─── PROVIDED DATA

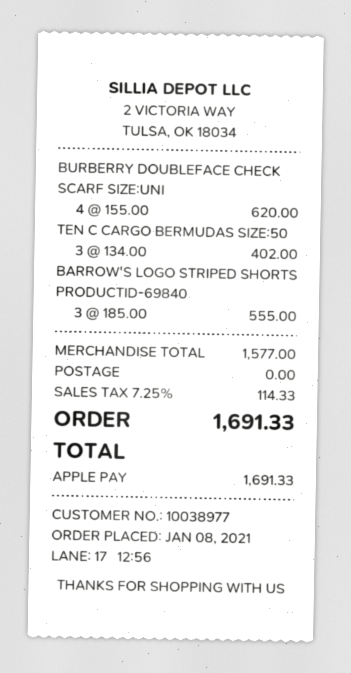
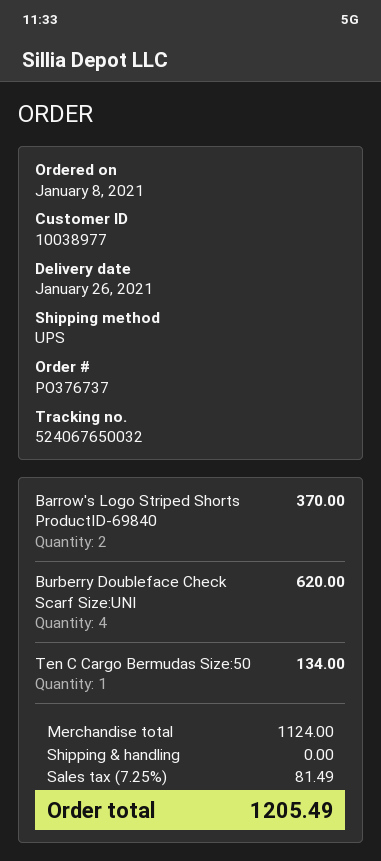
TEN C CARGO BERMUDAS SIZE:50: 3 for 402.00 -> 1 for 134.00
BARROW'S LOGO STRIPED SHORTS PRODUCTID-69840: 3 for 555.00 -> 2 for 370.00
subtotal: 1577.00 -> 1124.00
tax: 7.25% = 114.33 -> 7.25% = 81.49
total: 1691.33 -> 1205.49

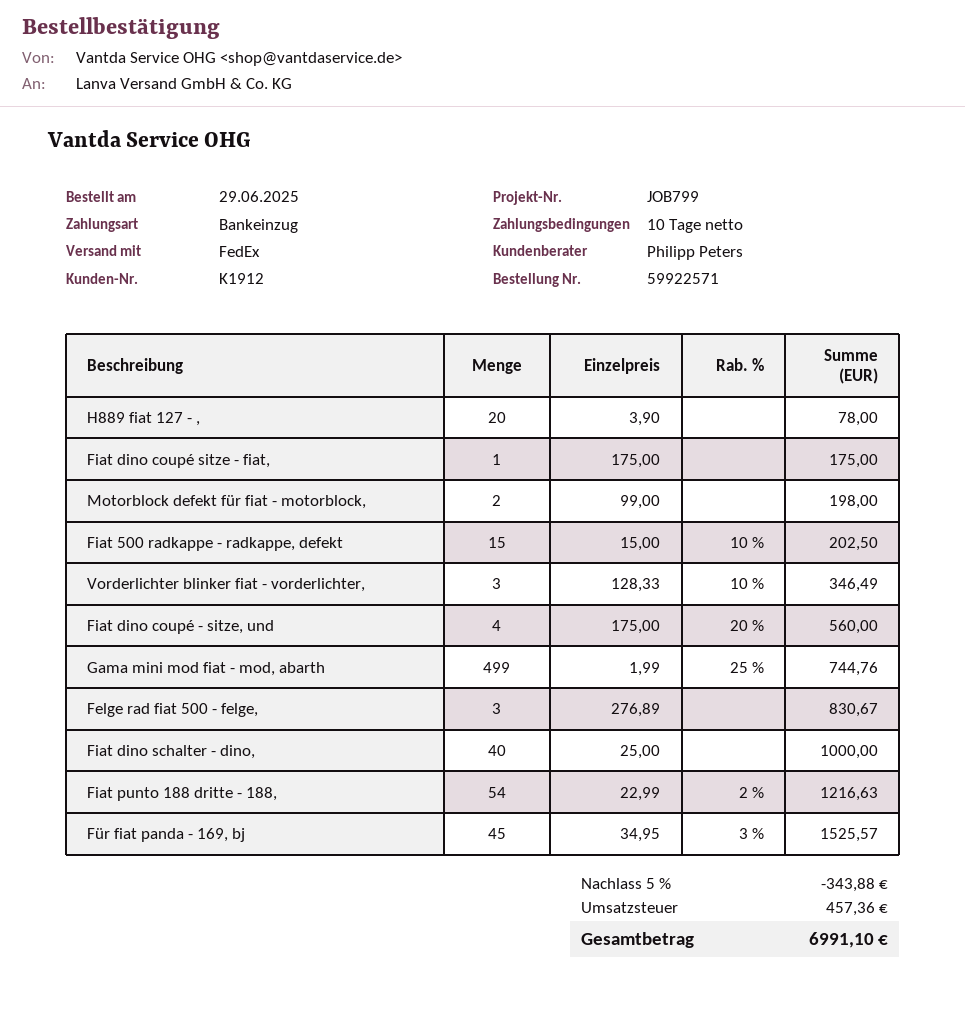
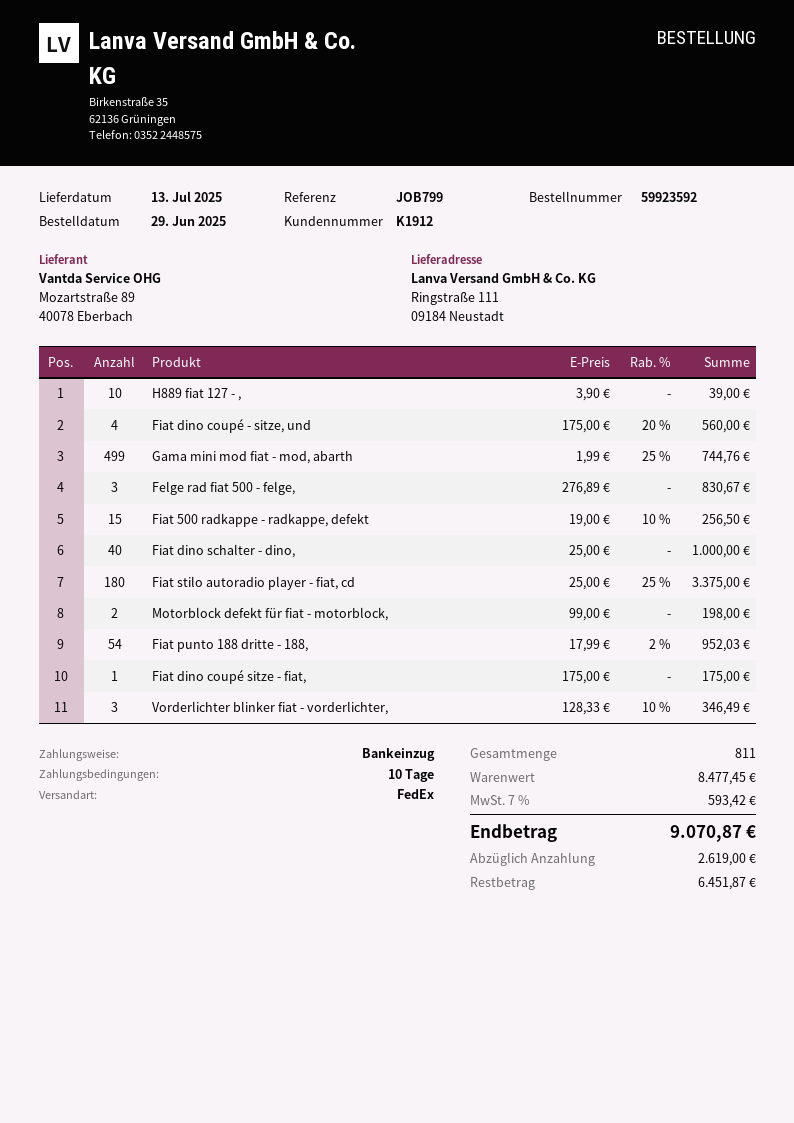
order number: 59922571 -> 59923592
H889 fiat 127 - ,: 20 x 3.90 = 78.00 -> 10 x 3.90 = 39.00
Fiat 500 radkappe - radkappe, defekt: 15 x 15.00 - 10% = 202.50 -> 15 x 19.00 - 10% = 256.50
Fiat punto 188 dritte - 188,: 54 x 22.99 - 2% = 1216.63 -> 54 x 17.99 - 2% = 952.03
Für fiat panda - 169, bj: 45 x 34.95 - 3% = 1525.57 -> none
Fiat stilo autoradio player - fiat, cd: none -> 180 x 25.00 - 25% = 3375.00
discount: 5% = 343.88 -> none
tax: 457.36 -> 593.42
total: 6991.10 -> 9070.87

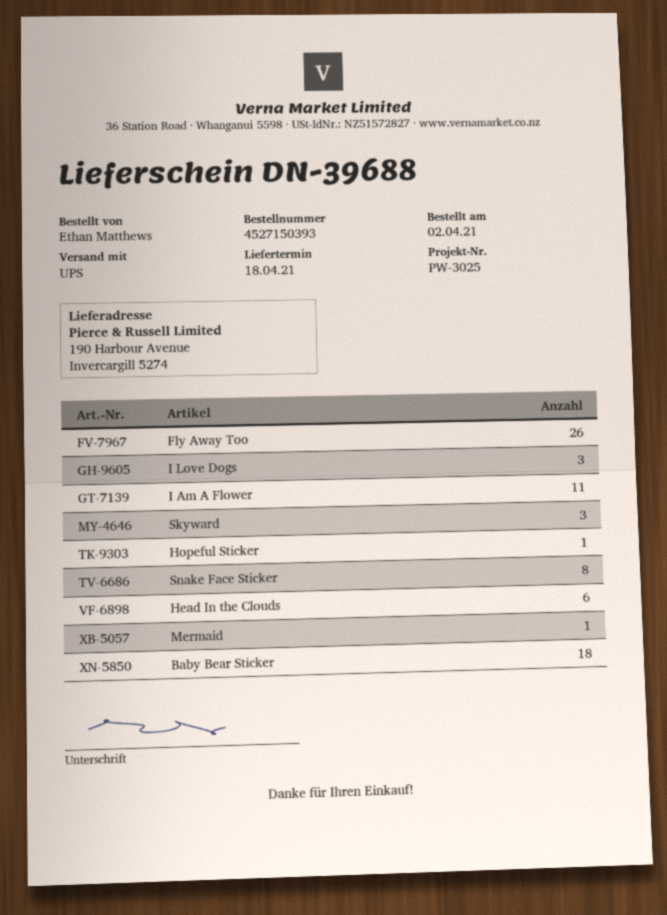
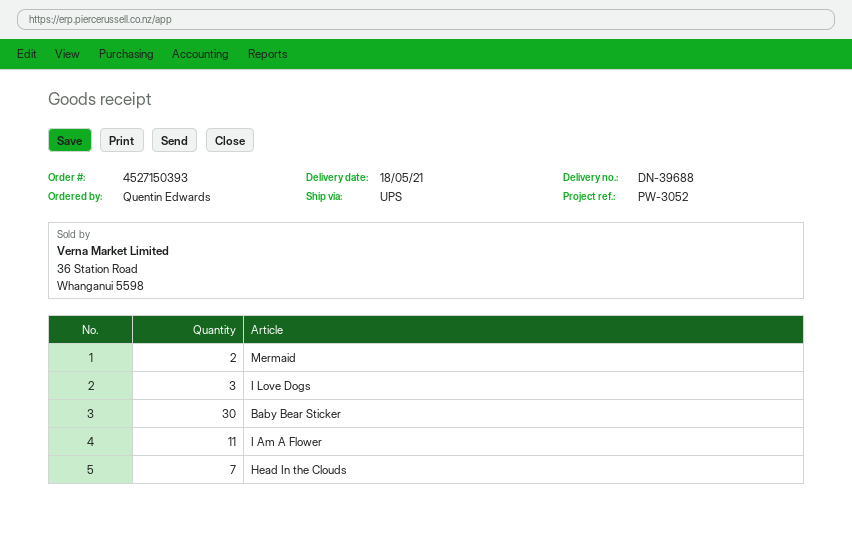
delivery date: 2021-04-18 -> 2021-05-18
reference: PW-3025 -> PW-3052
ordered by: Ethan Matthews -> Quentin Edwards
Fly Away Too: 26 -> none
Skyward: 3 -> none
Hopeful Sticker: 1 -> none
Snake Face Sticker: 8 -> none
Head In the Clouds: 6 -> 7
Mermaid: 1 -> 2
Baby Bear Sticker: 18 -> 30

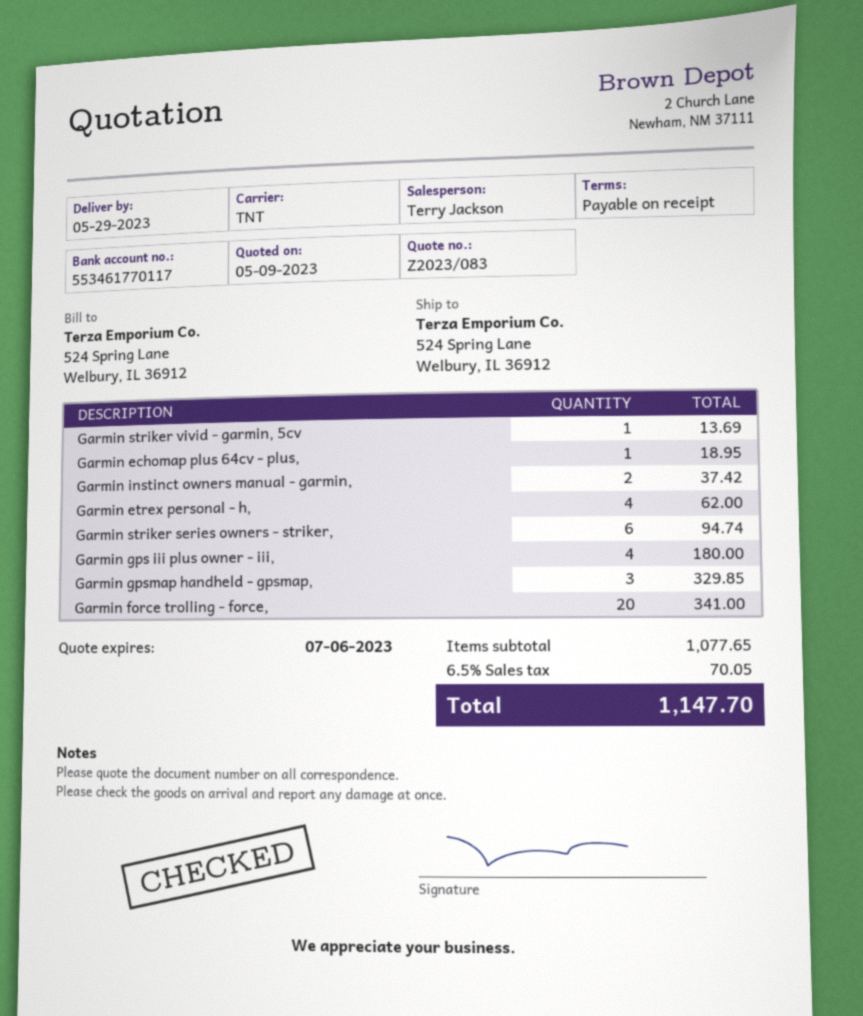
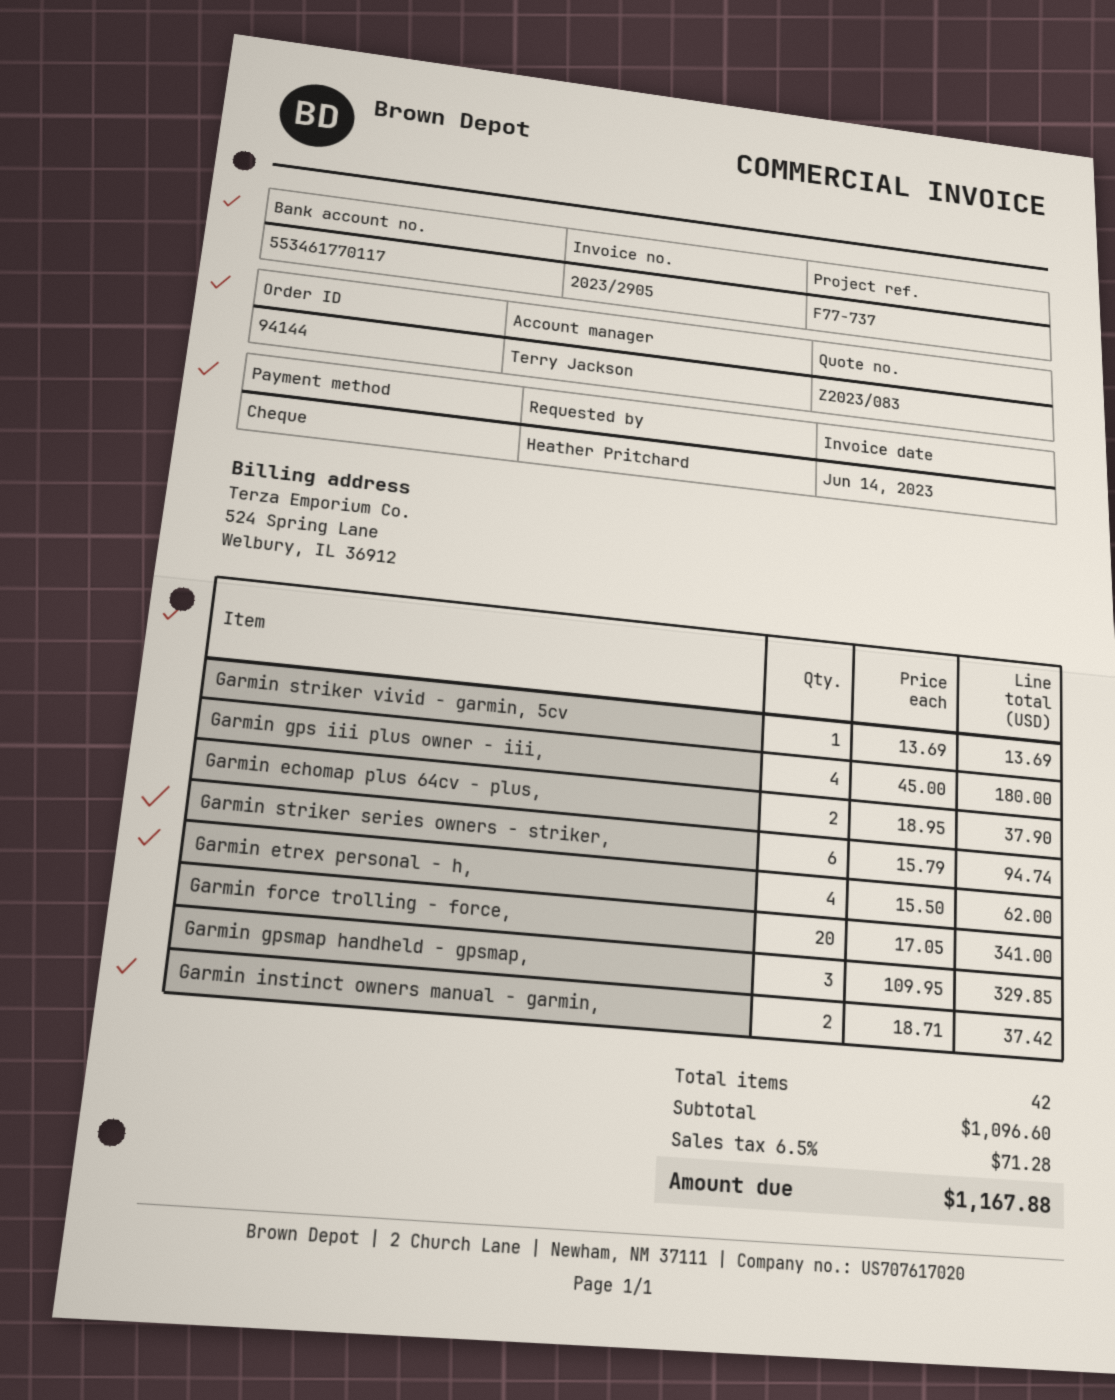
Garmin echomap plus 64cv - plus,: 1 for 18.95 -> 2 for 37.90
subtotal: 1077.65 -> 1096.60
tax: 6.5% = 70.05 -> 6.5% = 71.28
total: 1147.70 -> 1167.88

──────

◆ **PROBLEM REQUIREMENTS**: Copy out the lines above that hold the string "none".

◆ **SOLUTION TO THIS PROBLEM**:
Für fiat panda - 169, bj: 45 x 34.95 - 3% = 1525.57 -> none
Fiat stilo autoradio player - fiat, cd: none -> 180 x 25.00 - 25% = 3375.00
discount: 5% = 343.88 -> none
Fly Away Too: 26 -> none
Skyward: 3 -> none
Hopeful Sticker: 1 -> none
Snake Face Sticker: 8 -> none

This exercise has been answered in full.